When you retype the data, keep every word exactly and include none of the pictures.
*** Input for this task ***
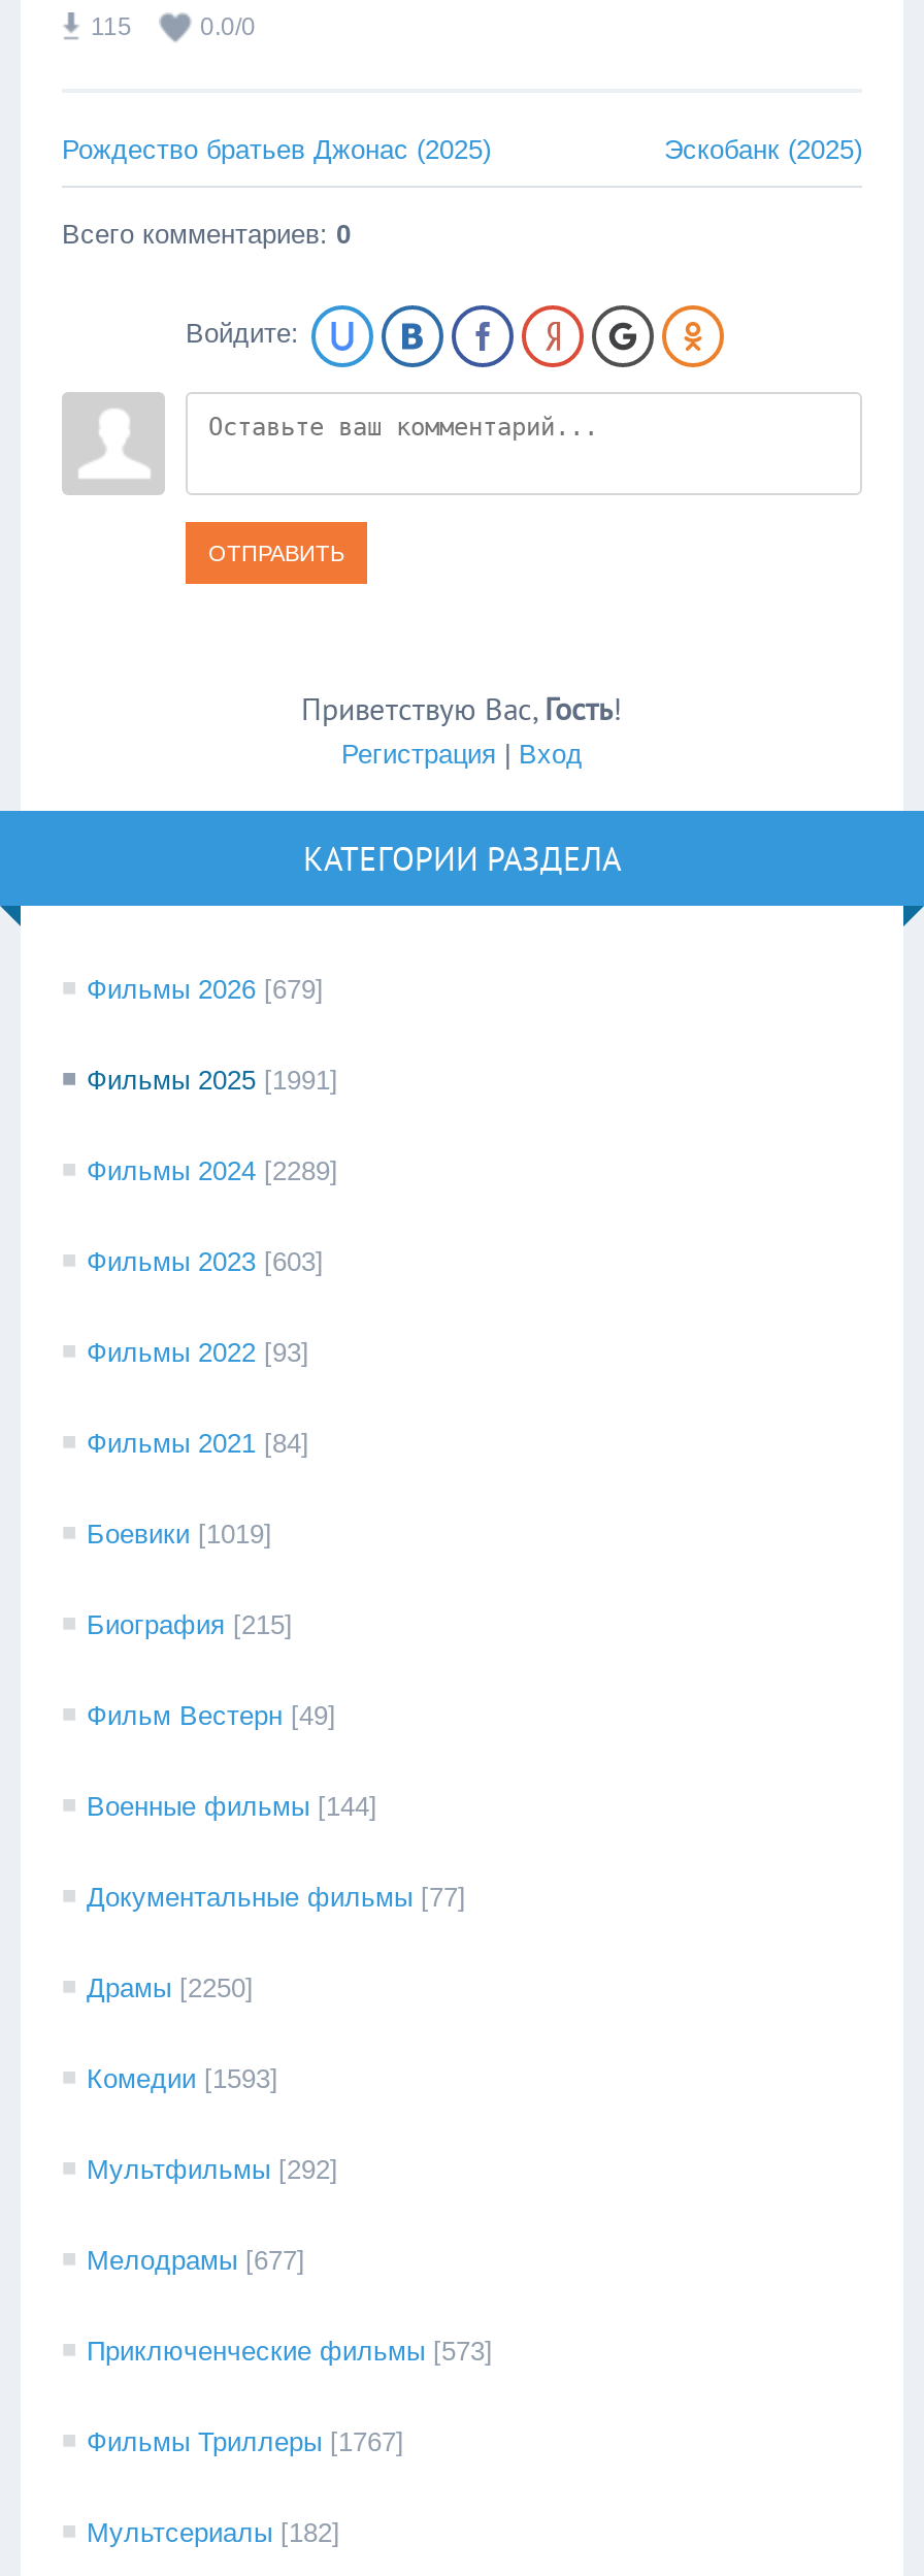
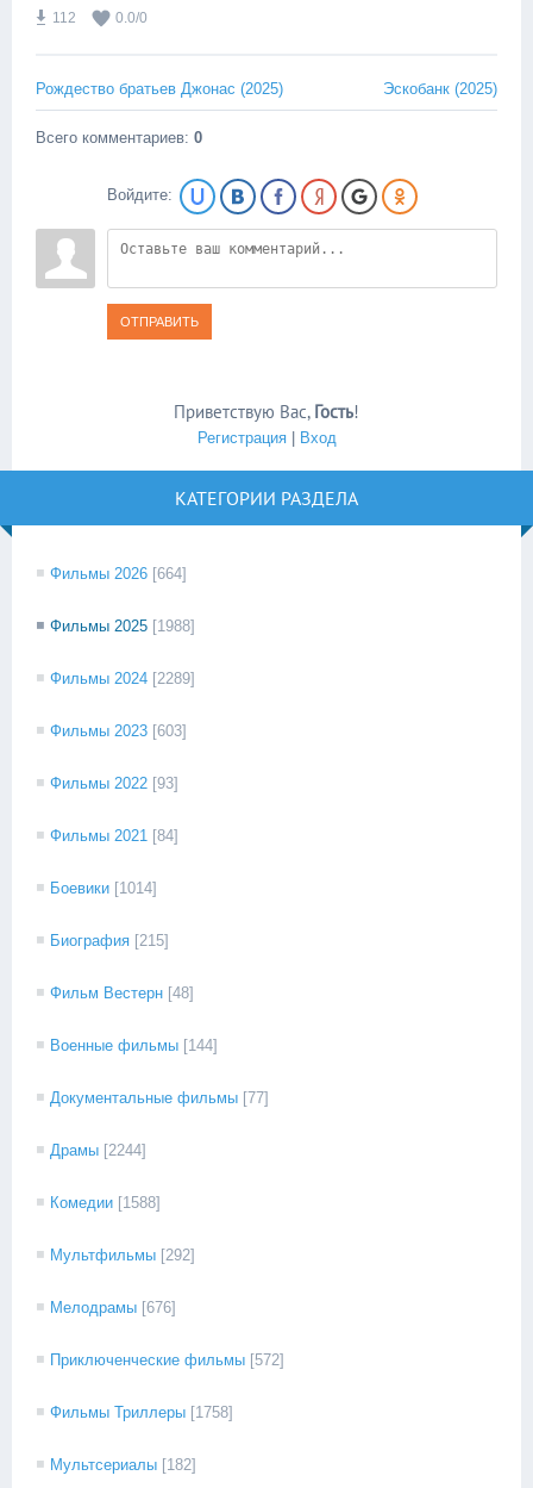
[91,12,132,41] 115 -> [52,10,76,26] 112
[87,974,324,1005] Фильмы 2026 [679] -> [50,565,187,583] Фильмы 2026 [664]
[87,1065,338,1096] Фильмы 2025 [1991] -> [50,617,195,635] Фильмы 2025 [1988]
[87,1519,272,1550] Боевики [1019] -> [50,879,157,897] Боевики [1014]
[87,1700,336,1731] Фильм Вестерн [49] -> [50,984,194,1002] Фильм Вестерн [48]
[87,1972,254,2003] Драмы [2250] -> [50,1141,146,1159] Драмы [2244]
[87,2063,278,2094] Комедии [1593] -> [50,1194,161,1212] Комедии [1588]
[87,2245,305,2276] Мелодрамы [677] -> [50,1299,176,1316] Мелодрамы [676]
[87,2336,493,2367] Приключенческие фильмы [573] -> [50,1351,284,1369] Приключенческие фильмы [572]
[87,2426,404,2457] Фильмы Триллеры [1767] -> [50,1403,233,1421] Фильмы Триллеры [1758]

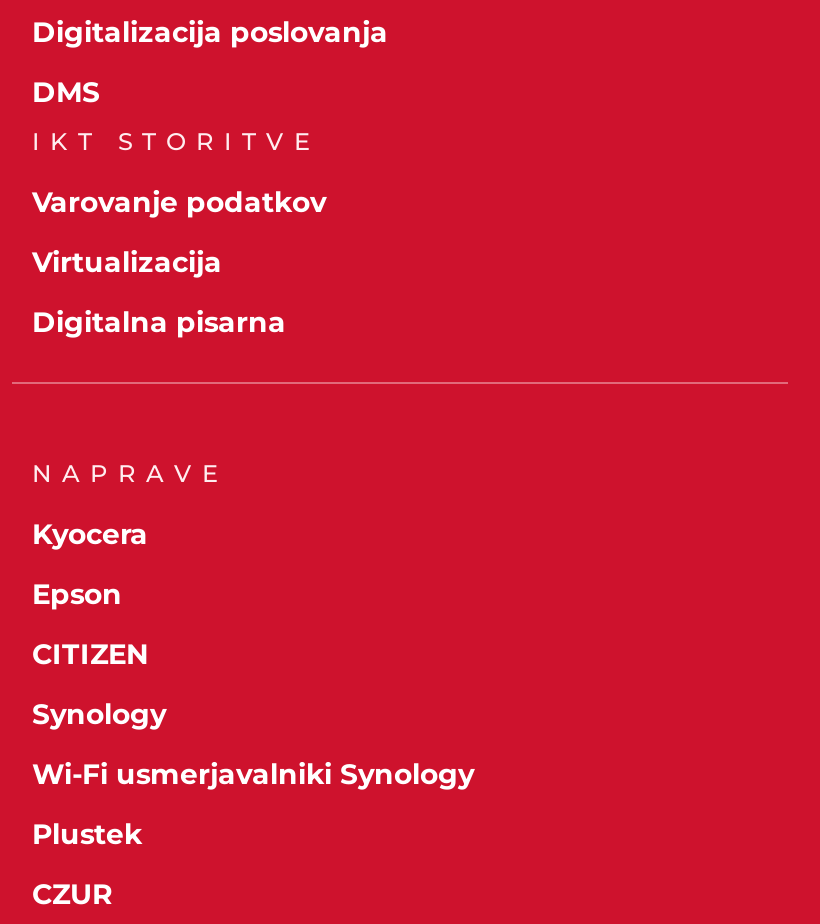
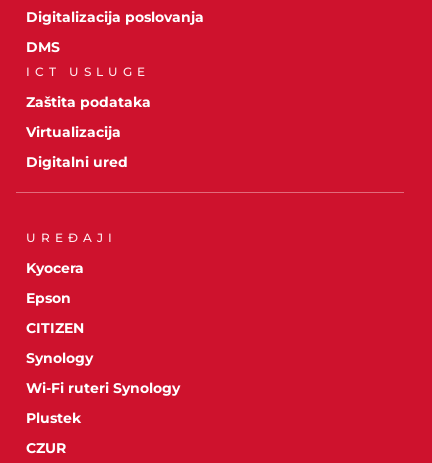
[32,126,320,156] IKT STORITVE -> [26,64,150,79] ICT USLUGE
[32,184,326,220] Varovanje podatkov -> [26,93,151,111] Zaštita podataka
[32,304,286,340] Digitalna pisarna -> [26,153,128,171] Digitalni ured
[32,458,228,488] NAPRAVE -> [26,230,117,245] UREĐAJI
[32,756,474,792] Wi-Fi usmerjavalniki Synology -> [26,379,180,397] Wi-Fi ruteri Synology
*** End of Input for this task ***
◆ **Answer space**
[91,12,132,41] 115 -> [52,10,76,26] 112
[87,974,324,1005] Фильмы 2026 [679] -> [50,565,187,583] Фильмы 2026 [664]
[87,1065,338,1096] Фильмы 2025 [1991] -> [50,617,195,635] Фильмы 2025 [1988]
[87,1519,272,1550] Боевики [1019] -> [50,879,157,897] Боевики [1014]
[87,1700,336,1731] Фильм Вестерн [49] -> [50,984,194,1002] Фильм Вестерн [48]
[87,1972,254,2003] Драмы [2250] -> [50,1141,146,1159] Драмы [2244]
[87,2063,278,2094] Комедии [1593] -> [50,1194,161,1212] Комедии [1588]
[87,2245,305,2276] Мелодрамы [677] -> [50,1299,176,1316] Мелодрамы [676]
[87,2336,493,2367] Приключенческие фильмы [573] -> [50,1351,284,1369] Приключенческие фильмы [572]
[87,2426,404,2457] Фильмы Триллеры [1767] -> [50,1403,233,1421] Фильмы Триллеры [1758]

[32,126,320,156] IKT STORITVE -> [26,64,150,79] ICT USLUGE
[32,184,326,220] Varovanje podatkov -> [26,93,151,111] Zaštita podataka
[32,304,286,340] Digitalna pisarna -> [26,153,128,171] Digitalni ured
[32,458,228,488] NAPRAVE -> [26,230,117,245] UREĐAJI
[32,756,474,792] Wi-Fi usmerjavalniki Synology -> [26,379,180,397] Wi-Fi ruteri Synology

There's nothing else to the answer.